## Extracted data
=======
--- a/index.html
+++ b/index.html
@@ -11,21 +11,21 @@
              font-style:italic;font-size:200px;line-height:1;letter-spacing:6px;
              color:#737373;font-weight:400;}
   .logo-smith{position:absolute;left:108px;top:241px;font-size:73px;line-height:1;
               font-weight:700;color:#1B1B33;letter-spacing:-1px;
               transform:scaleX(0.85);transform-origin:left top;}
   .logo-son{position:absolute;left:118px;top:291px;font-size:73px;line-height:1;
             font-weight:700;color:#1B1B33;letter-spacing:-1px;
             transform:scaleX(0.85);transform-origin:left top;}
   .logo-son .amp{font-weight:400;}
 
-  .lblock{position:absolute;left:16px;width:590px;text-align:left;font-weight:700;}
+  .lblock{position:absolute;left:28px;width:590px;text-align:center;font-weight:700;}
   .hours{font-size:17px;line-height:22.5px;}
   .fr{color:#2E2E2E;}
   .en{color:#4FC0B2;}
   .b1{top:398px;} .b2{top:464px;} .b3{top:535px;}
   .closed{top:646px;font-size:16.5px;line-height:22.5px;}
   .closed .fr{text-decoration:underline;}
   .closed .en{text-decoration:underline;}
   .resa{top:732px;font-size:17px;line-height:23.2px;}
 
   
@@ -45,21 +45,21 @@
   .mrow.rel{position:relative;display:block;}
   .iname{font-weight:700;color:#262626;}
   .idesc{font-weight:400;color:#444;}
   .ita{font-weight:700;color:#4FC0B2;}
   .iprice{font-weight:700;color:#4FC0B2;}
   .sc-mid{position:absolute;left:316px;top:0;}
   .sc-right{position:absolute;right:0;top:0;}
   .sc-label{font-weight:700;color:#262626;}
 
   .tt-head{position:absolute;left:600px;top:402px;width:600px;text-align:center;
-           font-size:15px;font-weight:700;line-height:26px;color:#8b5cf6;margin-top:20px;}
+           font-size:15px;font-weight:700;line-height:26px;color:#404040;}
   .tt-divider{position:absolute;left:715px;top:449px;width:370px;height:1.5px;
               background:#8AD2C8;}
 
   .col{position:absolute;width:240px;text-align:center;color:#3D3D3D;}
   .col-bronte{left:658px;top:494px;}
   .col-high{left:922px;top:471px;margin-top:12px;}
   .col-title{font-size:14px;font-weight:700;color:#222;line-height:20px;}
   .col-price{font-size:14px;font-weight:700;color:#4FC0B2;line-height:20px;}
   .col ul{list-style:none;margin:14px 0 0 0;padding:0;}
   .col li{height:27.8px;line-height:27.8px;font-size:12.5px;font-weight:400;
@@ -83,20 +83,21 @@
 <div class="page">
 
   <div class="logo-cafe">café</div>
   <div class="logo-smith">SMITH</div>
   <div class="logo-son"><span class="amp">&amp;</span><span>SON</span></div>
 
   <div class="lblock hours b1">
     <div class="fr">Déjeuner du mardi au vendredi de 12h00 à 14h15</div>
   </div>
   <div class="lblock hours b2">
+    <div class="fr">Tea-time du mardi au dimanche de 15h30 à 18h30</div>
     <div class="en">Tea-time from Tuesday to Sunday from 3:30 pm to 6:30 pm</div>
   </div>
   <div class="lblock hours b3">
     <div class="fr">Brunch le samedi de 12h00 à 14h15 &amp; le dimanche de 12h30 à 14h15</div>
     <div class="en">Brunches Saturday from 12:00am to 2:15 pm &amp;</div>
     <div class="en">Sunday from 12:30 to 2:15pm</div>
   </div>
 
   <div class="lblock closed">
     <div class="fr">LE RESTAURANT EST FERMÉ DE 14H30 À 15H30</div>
=======
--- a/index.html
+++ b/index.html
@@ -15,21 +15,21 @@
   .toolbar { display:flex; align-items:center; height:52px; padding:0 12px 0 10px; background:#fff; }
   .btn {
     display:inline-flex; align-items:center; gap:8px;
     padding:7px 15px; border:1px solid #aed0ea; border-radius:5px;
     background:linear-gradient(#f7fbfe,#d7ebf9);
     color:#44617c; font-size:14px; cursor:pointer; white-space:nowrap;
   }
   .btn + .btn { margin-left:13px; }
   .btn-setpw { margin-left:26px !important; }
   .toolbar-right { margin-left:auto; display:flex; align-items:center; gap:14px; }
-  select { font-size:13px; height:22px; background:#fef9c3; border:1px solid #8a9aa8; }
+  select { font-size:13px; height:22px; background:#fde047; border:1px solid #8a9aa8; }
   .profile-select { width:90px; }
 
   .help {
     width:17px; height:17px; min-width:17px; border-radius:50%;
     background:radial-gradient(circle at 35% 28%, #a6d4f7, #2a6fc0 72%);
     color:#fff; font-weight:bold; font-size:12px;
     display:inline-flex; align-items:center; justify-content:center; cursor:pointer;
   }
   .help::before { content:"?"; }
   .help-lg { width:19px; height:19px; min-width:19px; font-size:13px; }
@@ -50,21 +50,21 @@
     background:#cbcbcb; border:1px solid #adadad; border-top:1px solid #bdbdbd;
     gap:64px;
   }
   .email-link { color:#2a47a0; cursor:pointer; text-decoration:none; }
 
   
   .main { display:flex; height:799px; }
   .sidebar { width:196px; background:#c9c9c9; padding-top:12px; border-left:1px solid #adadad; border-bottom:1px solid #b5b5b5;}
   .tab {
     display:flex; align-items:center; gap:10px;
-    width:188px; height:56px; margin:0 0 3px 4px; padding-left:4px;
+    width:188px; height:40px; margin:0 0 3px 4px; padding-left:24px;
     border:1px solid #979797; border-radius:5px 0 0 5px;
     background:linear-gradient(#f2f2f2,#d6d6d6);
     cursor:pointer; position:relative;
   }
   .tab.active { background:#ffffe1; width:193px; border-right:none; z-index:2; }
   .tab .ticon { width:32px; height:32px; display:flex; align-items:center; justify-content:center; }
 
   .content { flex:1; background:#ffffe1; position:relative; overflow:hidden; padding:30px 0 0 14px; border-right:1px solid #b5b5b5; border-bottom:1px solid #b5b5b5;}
=======
## Work to complete
Every line of the records containing the word "radius" must appear in the answer.

## Solution to this exercise
     padding:7px 15px; border:1px solid #aed0ea; border-radius:5px;
     width:17px; height:17px; min-width:17px; border-radius:50%;
     border:1px solid #979797; border-radius:5px 0 0 5px;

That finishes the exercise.